← Back to context

Comment by keeda

7 days ago

I think we should just accept that vibe-coding has now semantically shifted to mean all AI-assisted coding. Actually, it makes sense to me even when a human is interacting directly with the code, because it feels a lot like pair-programming. As such, I really am "vibing" with the AI.

But then the original meaning of vibe-coding -- as in, "Take the wheel, LLama of God" -- does need a new term, because that will also be a lasting phenomenon. I propose "Yolo-Coding" -- It fits in nicely with the progression of No-Code, Low-Code, Yolo-Code.

Disagree, I think vibe coders should become synonymous with no-code and continue to be somewhat of a pejorative.

I don't like the term vibe engineer, but do agree there needs to be a term to signifiy the difference.

It's also possible in the future just being called a developer/engineer already implies you use coding agents and the people who do it "by hand" will not be the norm.

  • Seems you can't go anywhere these days without walking into an argument between a descriptivist and a prescriptivist.

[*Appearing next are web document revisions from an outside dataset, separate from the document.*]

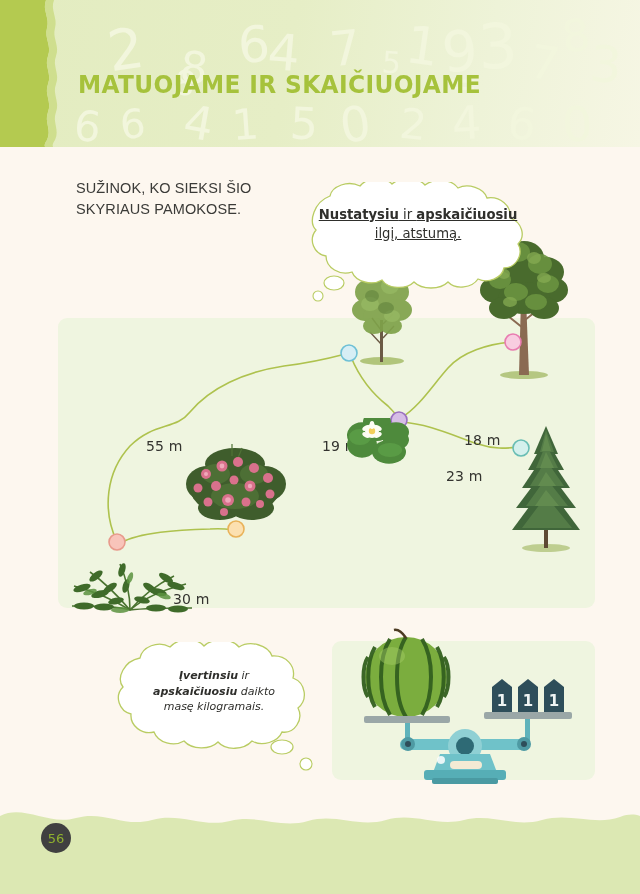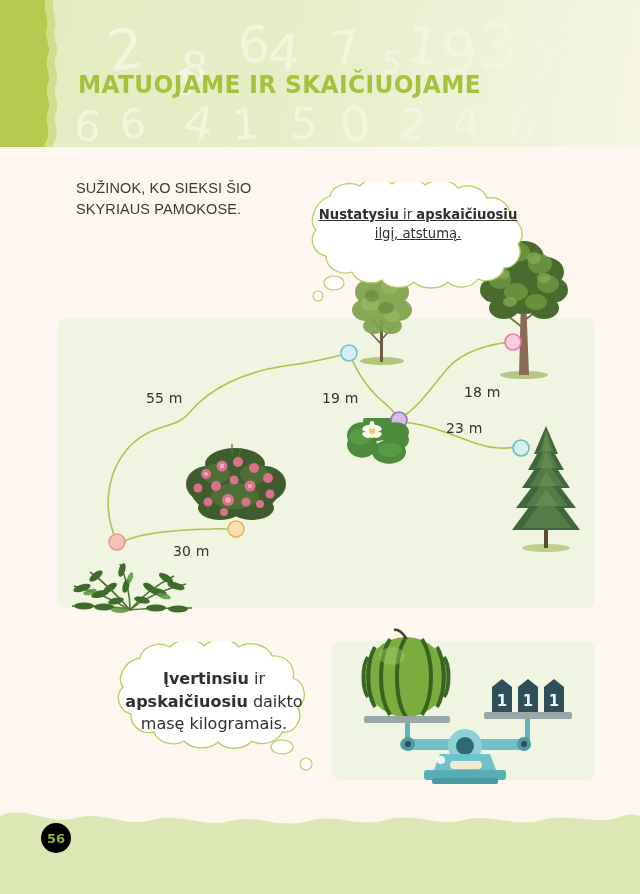--- a/index.html
+++ b/index.html
@@ -73,38 +73,39 @@
     font-family: "DejaVu Sans", sans-serif;
     color: #2f2f2c;
     line-height: 1.42;
   }
   .bubble-text b { font-weight: bold; }
 
   #bubble1-wrap { left: 284px; top: 182px; width: 268px; height: 120px; }
   #bubble1-text { left: 20px; top: 24px; width: 228px; font-size: 13.2px; text-decoration: underline; }
 
   #bubble2-wrap { left: 92px; top: 642px; width: 250px; height: 135px; }
-  #bubble2-text { left: 22px; top: 26px; width: 200px; font-size: 16px; }
+  #bubble2-text { left: 22px; top: 26px; width: 200px; font-size: 11px; font-style: italic; }
 
   
   #map-panel {
     position: absolute; left: 58px; top: 318px;
     width: 537px; height: 290px;
     background: #eff5e0;
     border-radius: 9px;
   }
   #map-svg { position: absolute; left: 58px; top: 240px; width: 545px; height: 380px; overflow: visible; }
 
   .dist-label {
     position: absolute;
     font-family: "DejaVu Sans", sans-serif;
     font-size: 14px;
     color: #33332f;
     white-space: nowrap;
     letter-spacing: 0.2px;
+    margin-top: 48px;
   }
 
   .plant { position: absolute; }
 
   
   #scale-panel {
     position: absolute; left: 332px; top: 641px;
     width: 263px; height: 139px;
     background: #eff5e0;
     border-radius: 9px;
@@ -112,25 +113,25 @@
   #scale-art { position: absolute; left: 332px; top: 620px; width: 263px; height: 165px; }
 
   
   #footer {
     position: absolute; left: 0; bottom: 0;
     width: 640px; height: 100px;
   }
   #page-number {
     position: absolute; left: 41px; top: 823px;
     width: 30px; height: 30px;
-    background: #000000;
+    background: #404040;
     border-radius: 50%;
     display: flex; align-items: center; justify-content: center;
     font-family: "DejaVu Sans", sans-serif;
-    font-weight: bold;
+    font-weight: normal;
     font-size: 13px;
     color: #8fb02e;
   }
 </style>
 </head>
 <body>
 
 <div id="page">
 
   <div id="header">

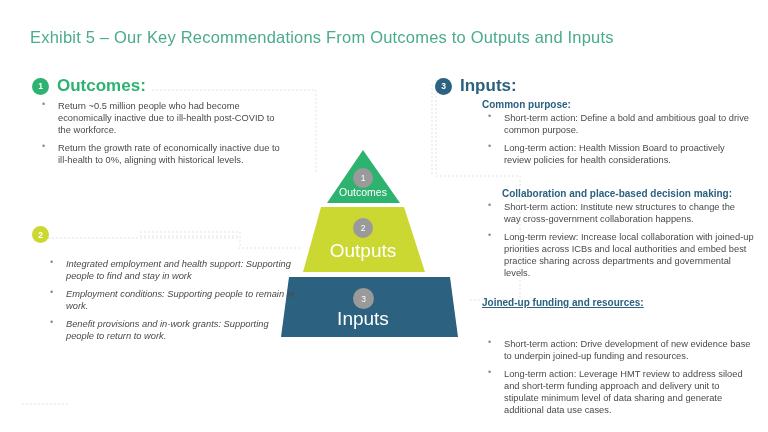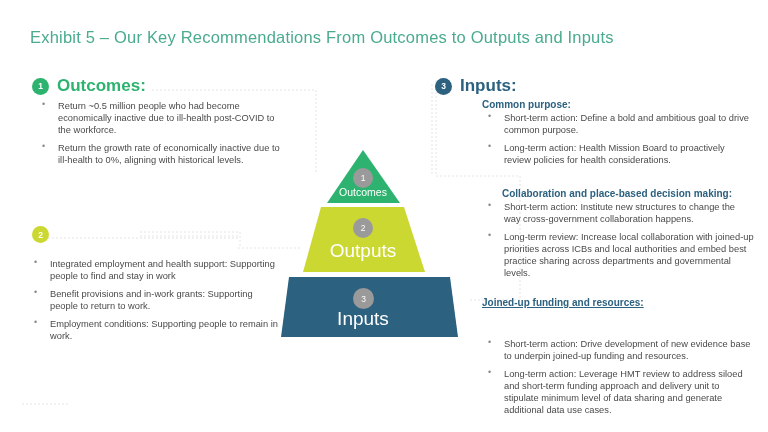--- a/index.html
+++ b/index.html
@@ -161,24 +161,24 @@
 
     <ul class="bul" style="left:36px; top:100px;">
       <li>Return ~0.5 million people who had become economically inactive due to ill-health post-COVID to the workforce.</li>
       <li>Return the growth rate of economically inactive due to ill-health to 0%, aligning with historical levels.</li>
     </ul>
 
     <div class="sec-head" style="left:32px; top:226px;">
       <div class="badge yellow">2</div>
     </div>
 
-    <ul class="bul" style="left:28px; top:258px;">
+    <ul class="bul" style="left:44px; top:258px;font-style:italic;">
       <li>Integrated employment and health support: Supporting people to find and stay in work</li>
+      <li>Employment conditions: Supporting people to remain in work.</li>
       <li>Benefit provisions and in-work grants: Supporting people to return to work.</li>
-      <li>Employment conditions: Supporting people to remain in work.</li>
     </ul>
   </div>
 
   <div class="col-right">
 
     <div class="sec-head" style="left:435px; top:76px;">
       <div class="badge blue">3</div>
       <div class="sec-title blue">Inputs:</div>
     </div>
 

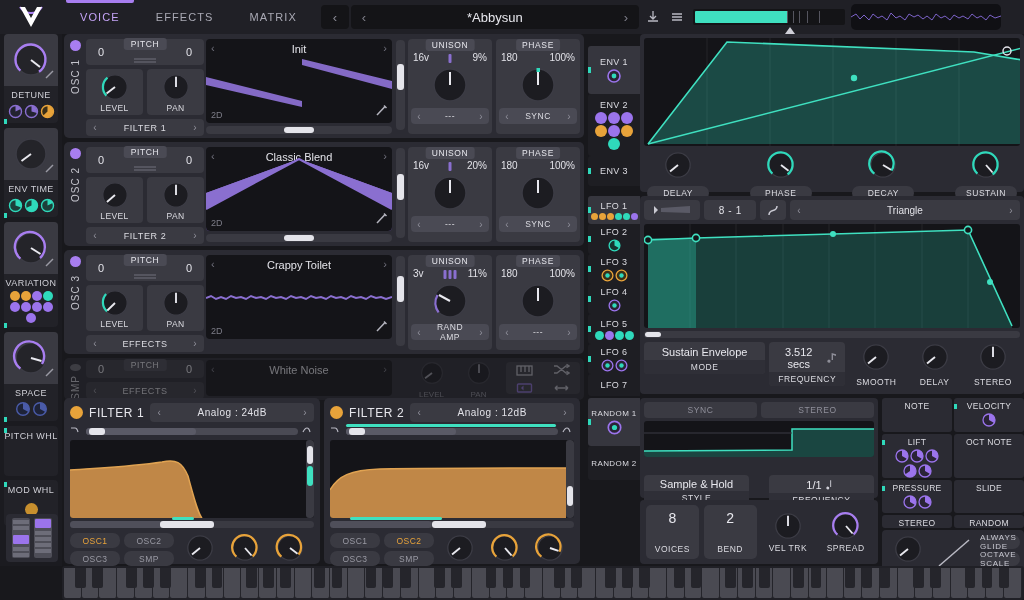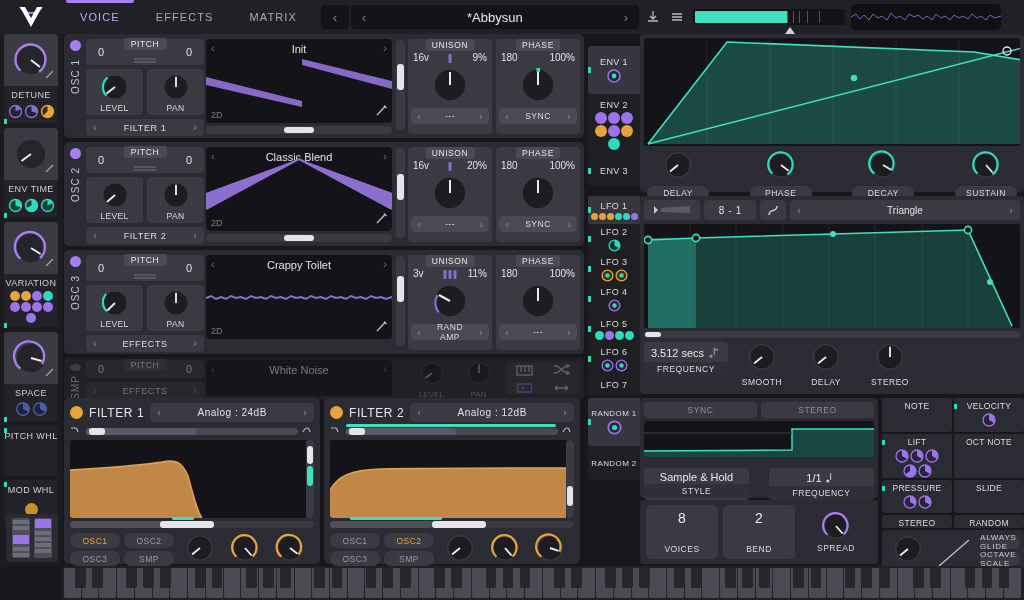--- a/index.html
+++ b/index.html
@@ -153,21 +153,21 @@
   .lcell .lv { font-size:12px; color:#e8e8ee; text-align:center; padding:4px 6px 2px; display:flex; align-items:center; justify-content:center; gap:5px; }
   .lcell .ll { font-size:8.5px; letter-spacing:.5px; color:#dcdce2; text-align:center; background:#2f2f37; border-radius:0 0 4px 4px; padding:2px 0; }
   .lkn { text-align:center; width:60px; }
   .lkn .pill { margin-top:1px; font-size:8.5px; letter-spacing:.5px; color:#dcdce2; }
 
   
   .rndpanel { position:absolute; left:52px; top:364px; width:238px; height:100px; background:#2b2b33; border-radius:4px; padding:4px; }
   .rndtop { display:flex; gap:4px; height:16px; }
   .rndtop .rb { flex:1; background:#3a3a42; border-radius:4px; font-size:8.5px; letter-spacing:.6px; color:#8f8f9a; display:flex; align-items:center; justify-content:center; }
   .rndgraph { position:relative; height:36px; margin-top:3px; background:#141418; border-radius:3px; overflow:hidden; }
-  .rndbot { display:flex; gap:20px; margin-top:11px; }
+  .rndbot { display:flex; gap:20px; margin-top:18px; }
   .rndbot .rc { flex:1; background:#3a3a42; border-radius:4px; }
   .rndbot .rv { font-size:11px; color:#e8e8ee; text-align:center; padding:3px 2px 1px; display:flex; align-items:center; justify-content:center; gap:4px; }
   .rndbot .rl { font-size:8.5px; letter-spacing:.5px; color:#dcdce2; text-align:center; background:#2f2f37; border-radius:0 0 4px 4px; padding:2px 0; }
   .vcpanel { position:absolute; left:52px; top:466px; width:238px; height:64px; background:#2b2b33; border-radius:4px; display:flex; gap:5px; padding:5px 6px; }
   .vcell { flex:1; background:#3a3a42; border-radius:5px; display:flex; flex-direction:column; align-items:center; justify-content:center; }
   .vcell .vv { font-size:14px; color:#e8e8ee; }
   .vcell .vl { font-size:8.5px; letter-spacing:.5px; color:#dcdce2; margin-top:18px; }
   .vcell.k { background:transparent; }
   .vcell.k .vl { margin-top:2px; }
 
@@ -1161,20 +1161,24 @@
           <circle cx="52" cy="14" r="3.6" fill="#141418" stroke="#3fe0c0" stroke-width="1.6"></circle>
           <circle cx="189" cy="10" r="3" fill="#3fe0c0"></circle>
           <circle cx="324" cy="6" r="3.6" fill="#141418" stroke="#3fe0c0" stroke-width="1.6"></circle>
           <circle cx="346" cy="58" r="3" fill="#3fe0c0"></circle>
         </svg>
       </div>
       <div class="lfoscroll">
         <span class="th"></span>
       </div>
       <div class="lfobot">
+        <div class="lcell" style="width:134px">
+          <div class="lv" style="font-size:11px">Sustain Envelope</div>
+          <div class="ll">MODE</div>
+        </div>
         <div class="lcell" style="width:84px">
           <div class="lv" style="font-size:11px">
             <span>3.512 secs</span>
             <span>
               <svg width="12" height="12" viewBox="0 0 12 12" fill="#8e8e98">
                   <path d="M3 9 a1.6 1.6 0 1 0 0.1 0.1 M4.6 9 V2 L9 3.2 V5 L6 4.1 V9Z"></path>
                 </svg>
             </span>
           </div>
           <div class="ll">FREQUENCY</div>
@@ -1251,20 +1255,27 @@
     </div>
 
     <div class="vcpanel">
       <div class="vcell">
         <span class="vv">8</span>
         <span class="vl">VOICES</span>
       </div>
       <div class="vcell">
         <span class="vv">2</span>
         <span class="vl">BEND</span>
+      </div>
+      <div class="vcell k">
+        <svg width="36" height="30" viewBox="0 0 36 32">
+            <circle cx="18" cy="16" r="13" fill="#1c1c21" stroke="#3c3c45" stroke-width="1.4"></circle>
+            <line x1="18" y1="16" x2="18" y2="5" stroke="#e9e9ef" stroke-width="2"></line>
+          </svg>
+        <span class="vl">VEL TRK</span>
       </div>
       <div class="vcell k">
         <svg width="36" height="30" viewBox="0 0 36 32">
             <circle cx="18" cy="16" r="13" fill="#1c1c21" stroke="#3c3c45" stroke-width="1.4"></circle>
             <path d="M8.8 25.2 A13 13 0 1 1 26 25" fill="none" stroke="#a87ef0" stroke-width="2.4"></path>
             <line x1="18" y1="16" x2="25" y2="24" stroke="#e9e9ef" stroke-width="2"></line>
           </svg>
         <span class="vl">SPREAD</span>
       </div>
     </div>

  • Doesn’t need to be a pejorative. Just a different category. Unless you require your daily dose of feeling superior to others of course

At $enterprise, we were just looking for a proper term that sets "responsible vibing" apart from "YOLO vibe coding". We landed on "agent assisted coding".

It's a bit more technical. And it has a three-letter acronym. Gotta have a three letter acronym.

  • I like "YOLO vibe coding" or maybe "YOLO vibing" for short, if the context is clear :-)

    Hmm another idea is "extreme vibe coding" as opposed to "extreme programming",

    but those who did "extreme vibe coding" wouldn't know what it meant

  • AAC / Agent Assisted Coding is a good term.

    • > AAC / Agent Assisted Coding is a good term.

      Yes, please don't push "vibe engineering" to mean how you defined it in your blog post. To me, it means exactly the opposite.

      I see "vibe" as pejorative. Adding "engineering" does not elevate it from "vibe coding", as I think is your intention in the post, it just shifts "vibe" term to a different domain.

      To me, "vibe engineering" means using LLM to develop "design" with no care as to its validity just like "vibe coding" means for "code".

      "Agentic xyz" or "Agent assisted xyz" is more fitting.

      FWIW, I do not see "vibe" as always pejorative, rather it depends on goals. When quick results and not long term quality matter, "vibing" is a legit tactic.

      Anyways, just my interpretations. Please, keep up the good work. Remember, the two hardest things in software are naming, cache invalidation and off-by-one errors. It's good you continue to tackle the zeroth one.

  • I really like "agent assisted coding". I think the word "vibe" is gonna always swing in a yolo direction, so having different words is helpful for differentiating fundamentally different applications of the same agentic coding tools.

Wasn't the original meaning of "vibe coding", as posted by Ilya Sutskever on twitter, that you just feed the model prompts and blindly run whatever results you get. No analysis or review, just copy/paste and hit run.

  • Sure, but English isn't defined by the first usage for all time or nearly all words would not mean what you think they mean right now.

    (To be clear, I'm not saying the current meaning is not what you say, just that English isn't prescriptivist like this)

I made a claude slash command `/yolo` for when I just want it to do do something without further guidance, so I agree :)

> now semantically shifted to mean all AI-assisted coding.

News to me. AI-assisted coding is more auto-complete or having it trying to make sense of awful documentation.

Vibe coding to means a number of things.

- The person has no skill in understanding what the LLM wrote. - The code created hasn't been reviewed in any way to look for possible future issues. - Technical debt from the get go. - Legally your application is screwed.

For me the single killer of vibe coding is that anything the LLM creates cannot be protected/copyrighted. UK has some laws that might offer a little protection, but EU/US you are pretty much screwed.

This is a clickbait phenomenon. People will deliberately misstate things in their headlines to get clicks and attention.

And, well, inventing new terms is also a popular way to get attention, which this author also did.

There's not point in trying to chase after shifting word meaning, if people are always going to try to shift it again.